EXERCISE:
What is needed is an exact repetition of the lines below, from the first one through the one holding "Ceraurus | Growth: 4.48% -> 16.95%", with no pictures and nothing else.

AVAILABLE RECORDS:
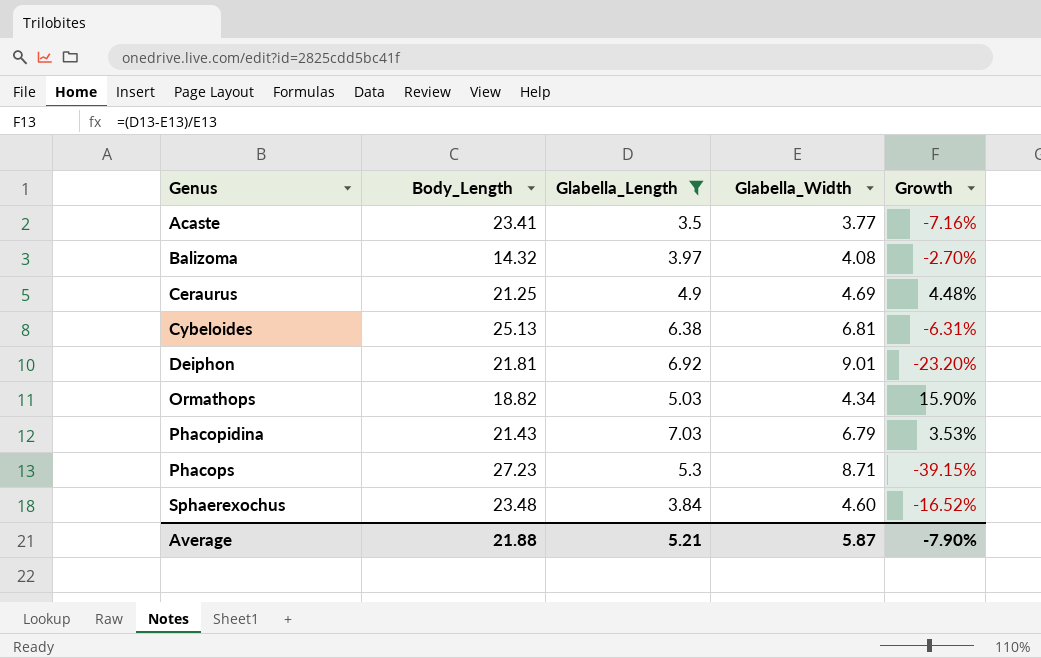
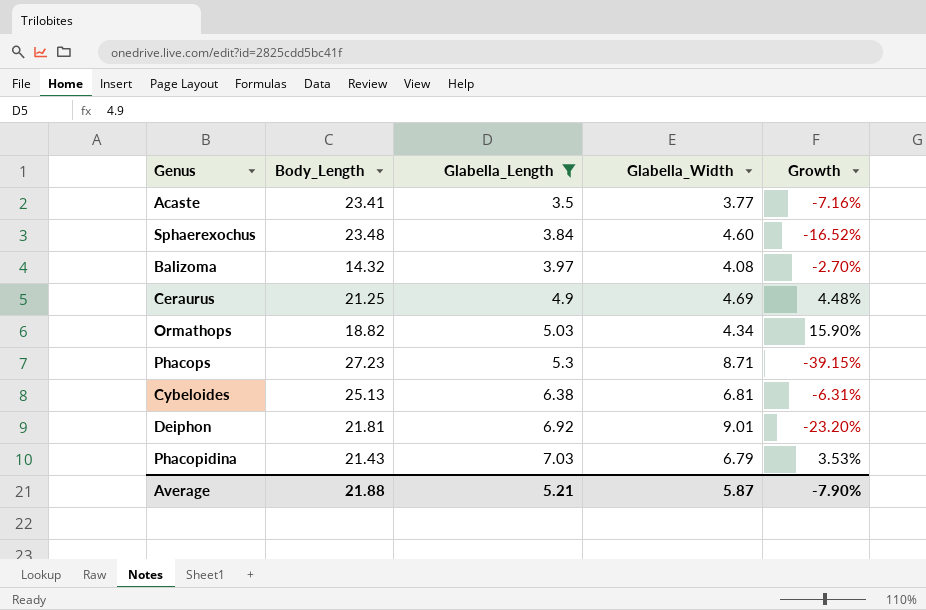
row order: Genus ascending -> Glabella_Length ascending

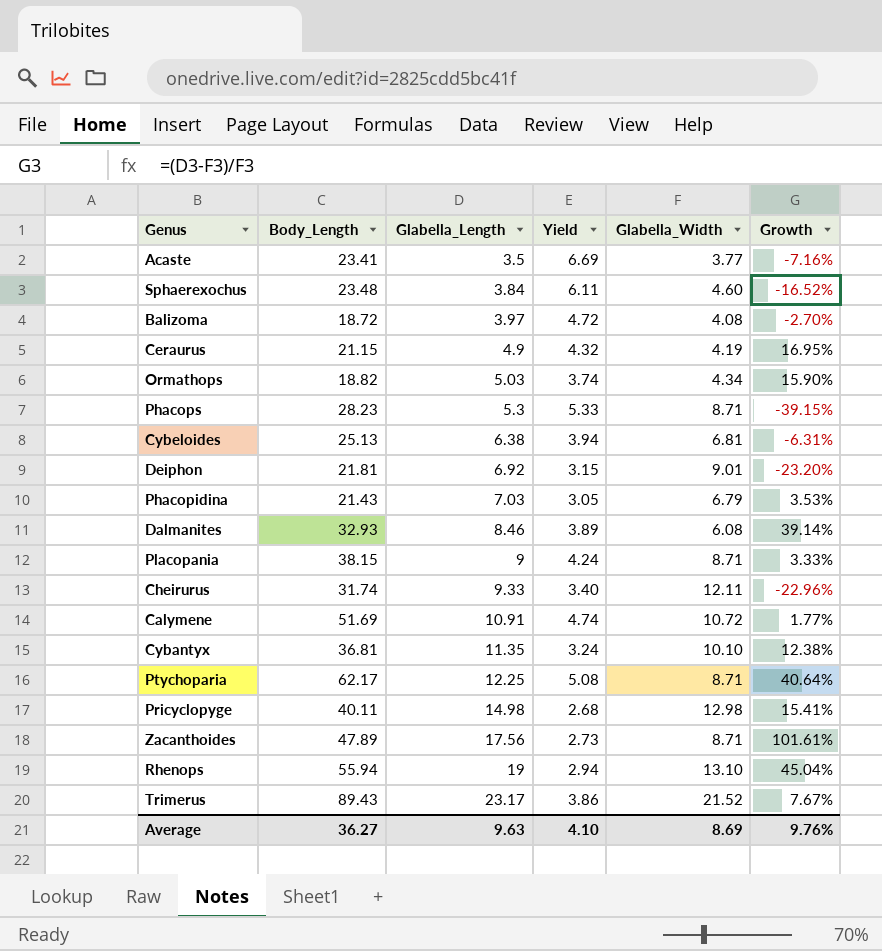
filter: Glabella_Length <= 7.03 -> none
column Yield | formula: none -> [Body_Length] / [Glabella_Length]
Balizoma | Body_Length: 14.32 -> 18.72
Ceraurus | Body_Length: 21.25 -> 21.15
Ceraurus | Glabella_Width: 4.69 -> 4.19
Ceraurus | Growth: 4.48% -> 16.95%
Phacops | Body_Length: 27.23 -> 28.23
Average | Body_Length: 21.88 -> 36.27
Average | Glabella_Length: 5.21 -> 9.63
Average | Glabella_Width: 5.87 -> 8.69
Average | Growth: -7.90% -> 9.76%

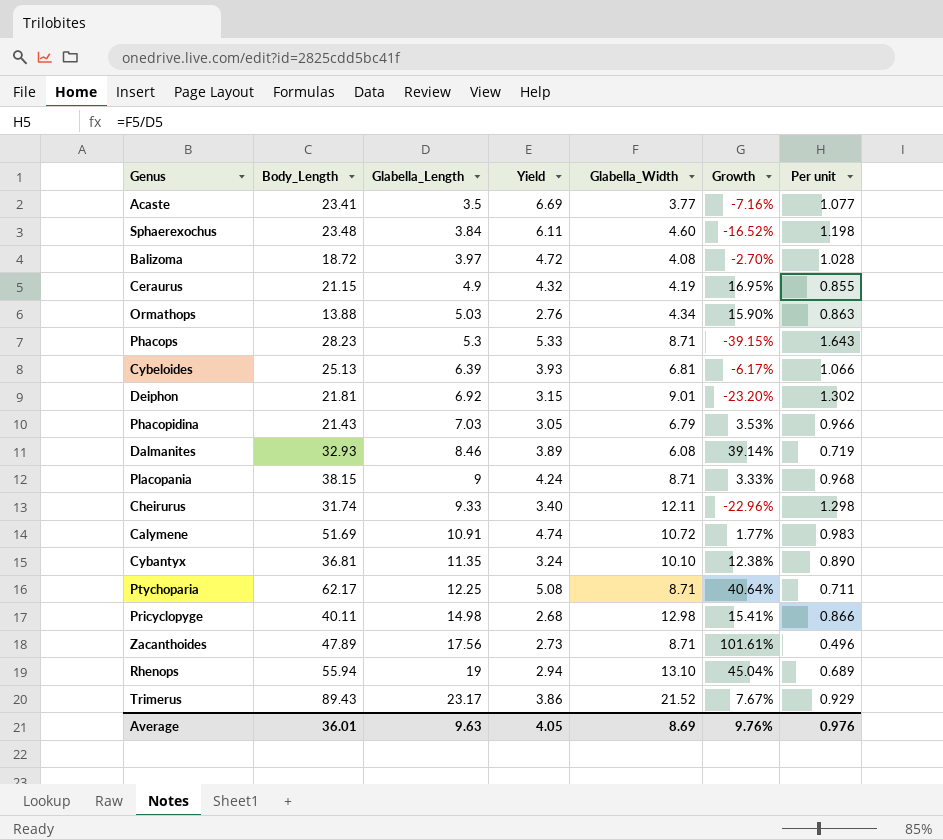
column Per unit | formula: none -> [Glabella_Width] / [Glabella_Length]
Ormathops | Body_Length: 18.82 -> 13.88
Ormathops | Yield: 3.74 -> 2.76
Cybeloides | Glabella_Length: 6.38 -> 6.39
Cybeloides | Yield: 3.94 -> 3.93
Cybeloides | Growth: -6.31% -> -6.17%
Average | Body_Length: 36.27 -> 36.01
Average | Yield: 4.10 -> 4.05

SOLUTION TO THIS TASK:
row order: Genus ascending -> Glabella_Length ascending

filter: Glabella_Length <= 7.03 -> none
column Yield | formula: none -> [Body_Length] / [Glabella_Length]
Balizoma | Body_Length: 14.32 -> 18.72
Ceraurus | Body_Length: 21.25 -> 21.15
Ceraurus | Glabella_Width: 4.69 -> 4.19
Ceraurus | Growth: 4.48% -> 16.95%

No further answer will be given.